How Amazon workers forced Jeff Bezos’ hand

James F. Peltz
Los Angeles Times

Unlike some of its rival technology giants, Amazon.com Inc. has never claimed a loftier purpose than selling its shoppers what they want, quickly and cheaply. Its mission statement: to be “Earth’s most customer-centric company.”

As political storms have overtaken Facebook and Alphabet’s Google in the last few years, Amazon’s pursuit of commerce over utopian visions has mostly served it well, insulating it from charges of bias or hypocrisy and helping it remain one of Americans’ most trusted brands. But, in the last few months, a growing contingent of employees has been calling for the company to embrace the mantle of higher corporate responsibility and help combat the perils of climate change.

Amazon Founder and CEO Jeff Bezos speaks to the media on the companys sustainability efforts on September 19, 2019 in Washington,DC.

On Friday, hundreds of Amazon employees walked out of the firm’s Seattle headquarters, and from Amazon offices in Los Angeles, San Francisco and other U.S. cities, as part of a global “climate strike” also including employees of other companies, students and youth groups. The effort was timed ahead of a United Nations Climate Action Summit to be held today in New York.

The group that’s leading the Amazon walkout — Amazon Employees for Climate Justice — has spent this year urging Amazon Chief Executive Jeff Bezos and the rest of senior management to take more urgent steps, and the workers’ efforts are a key reason Amazon’s overall environmental footprint increasingly is coming under scrutiny.

Their protests appeared to pay off Thursday when Bezos announced that Amazon would significantly step up its effort to reduce its dependence on fossil fuels to power its massive operations.

Under a new Climate Pledge, Amazon is committed to the goal of reaching net-zero carbon emissions by 2040, or a decade earlier than called for under the United Nations Paris Agreement, Bezos said.
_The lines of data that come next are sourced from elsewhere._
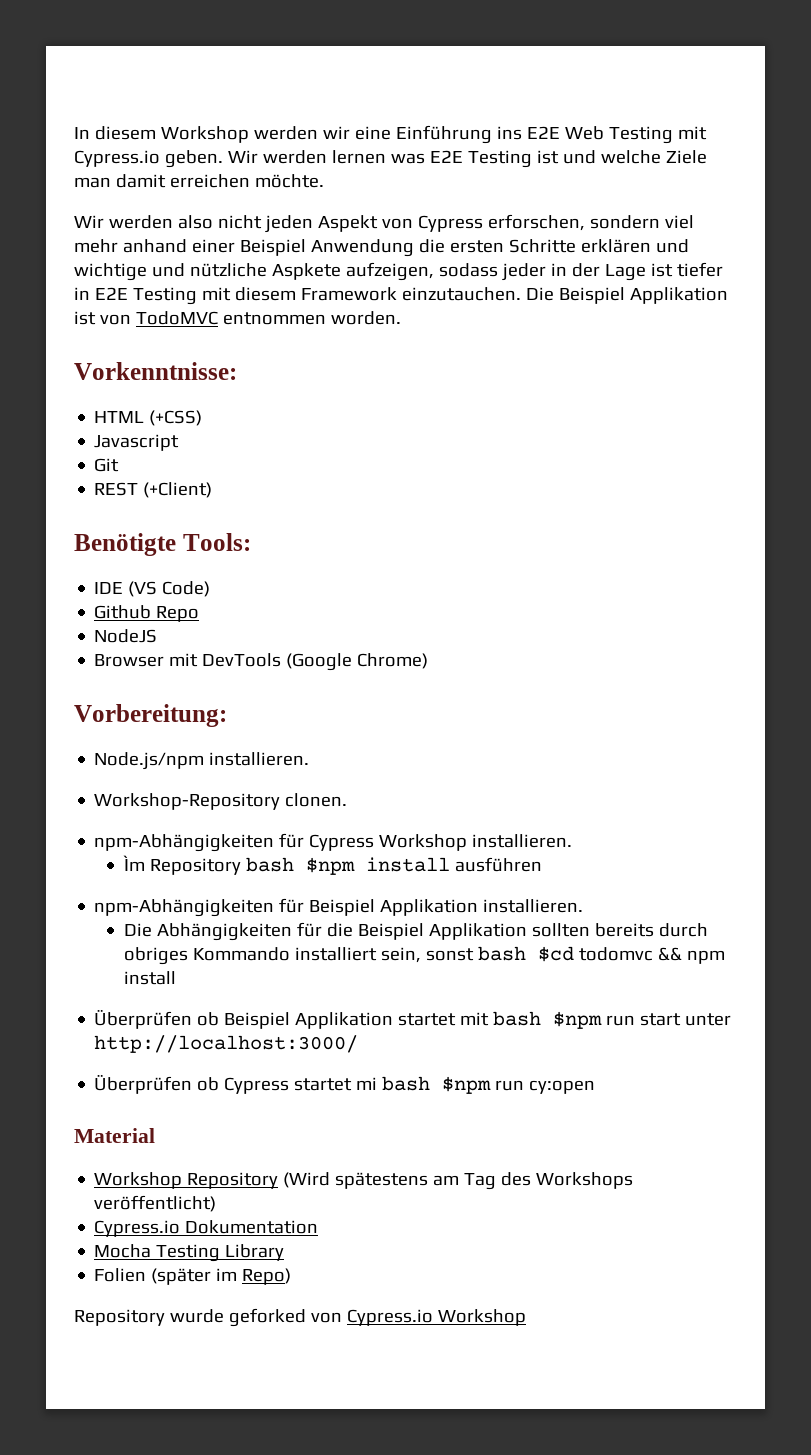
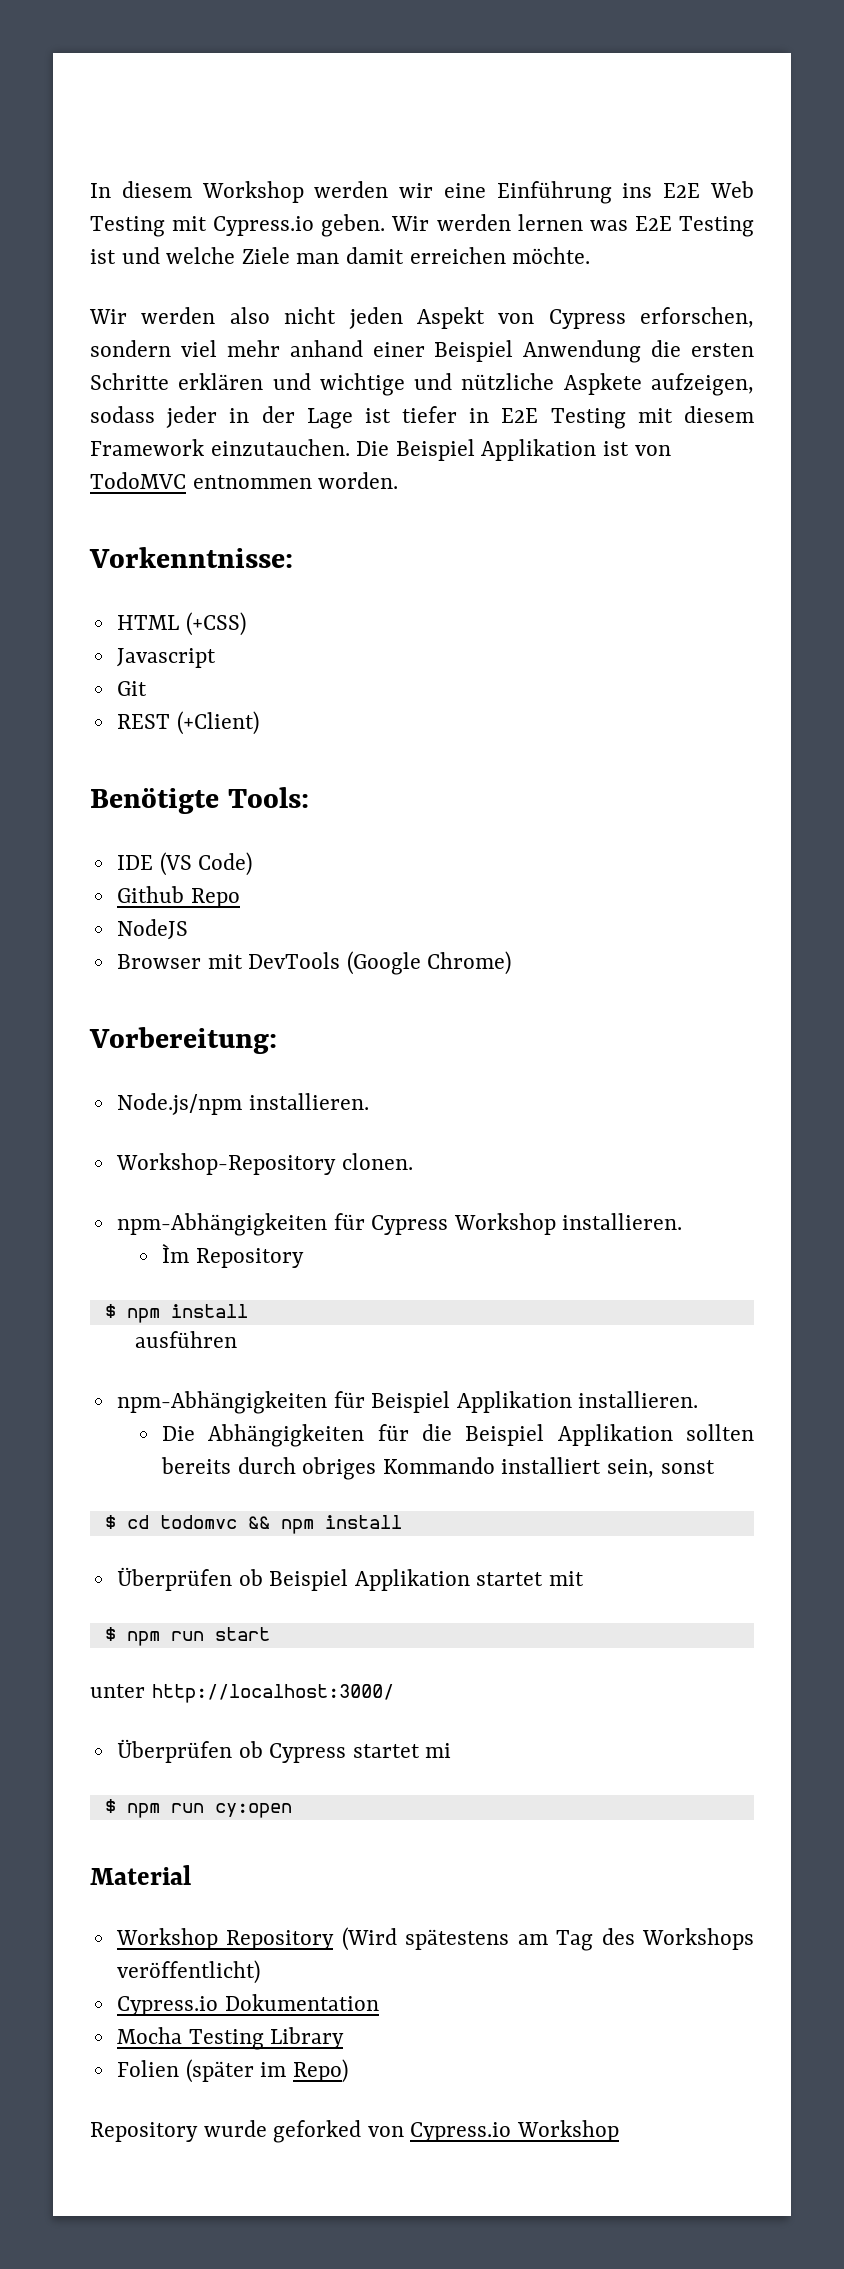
[245,857,450,875] bash $npm install -> [104,1304,248,1323] // $ npm install //
[477,946,574,962] bash $cd -> [104,1515,149,1529] // $ cd
[493,1011,603,1029] bash $npm -> [104,1627,160,1646] // $ npm
(682, 1019) none -> (270, 1634) //
[382,1076,492,1094] bash $npm -> [104,1799,160,1818] // $ npm

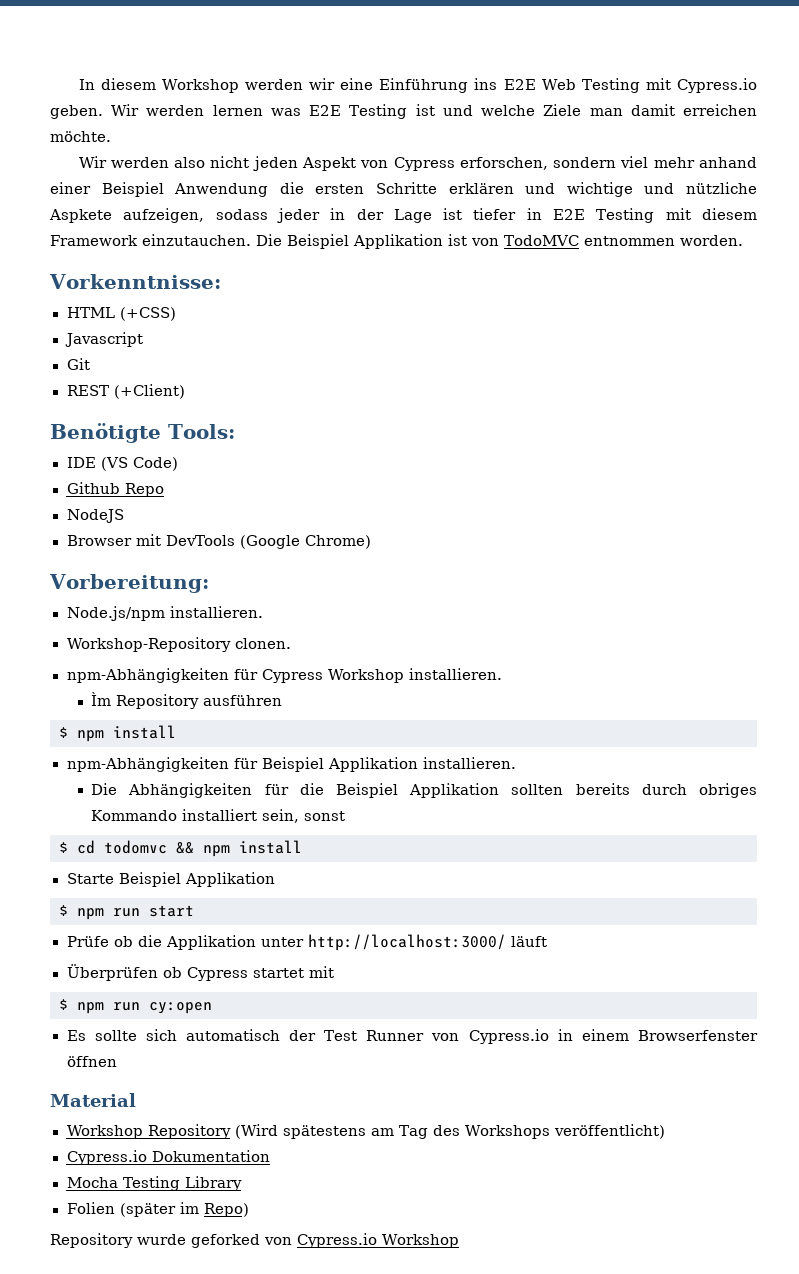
(304, 1258) none -> [203,695,283,706] ausführen
[134,1331,237,1348] // ausführen -> (176, 732) none
[116,1567,470,1591] // Überprüfen ob Beispiel Applikation -> [66,872,275,887] [59,905,194,920] [66,934,547,951] [66,964,248,981] // Starte Beispiel Applikation // $ npm run start // Prüfe ob die Applikation unter http://localhost:3000/ läuft // Überprüfen ob Cypress
[214,1627,270,1641] [90,1684,394,1703] [116,1739,452,1763] [104,1799,292,1818] start // unter http://localhost:3000/ // Überprüfen ob Cypress startet mi // $ npm run cy:open -> [149,1002,212,1014] [66,1029,758,1044] [66,1056,117,1067] cy:open // Es sollte sich automatisch der Test Runner von Cypress.io in einem Browserfenster öffnen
As part of that initiative, he said, Amazon will be using 100% renewable energy companywide by 2030, a goal the employees’ group has been seeking.

Amazon will order 100,000 electric-powered delivery trucks from the automaker Rivian as part of the effort, Bezos said. Amazon earlier had made a $440-million investment in Rivian.

“We’re done being in the middle of the herd on this issue — we’ve decided to use our size and scale to make a difference,” Bezos said in a statement, adding that Amazon is pushing for other companies to join the pledge.

The employees’ group responded on Twitter by saying that Amazon’s pledge was “a huge win” for the group and that “we’re thrilled at what the workers have achieved in under a year.”

“But we know it’s not enough,” the group said. “The Paris Agreement, by itself, won’t get us to a livable world. Today, we celebrate. Tomorrow, we’ll be in the streets.”

The heightened focus on Amazon comes as Americans are increasingly concerned about the effects of climate change, according to a survey early this year by the Yale Program on Climate Change Communication.

Amazon’s slowness in switching to renewable energy has been one focus of its climate critics.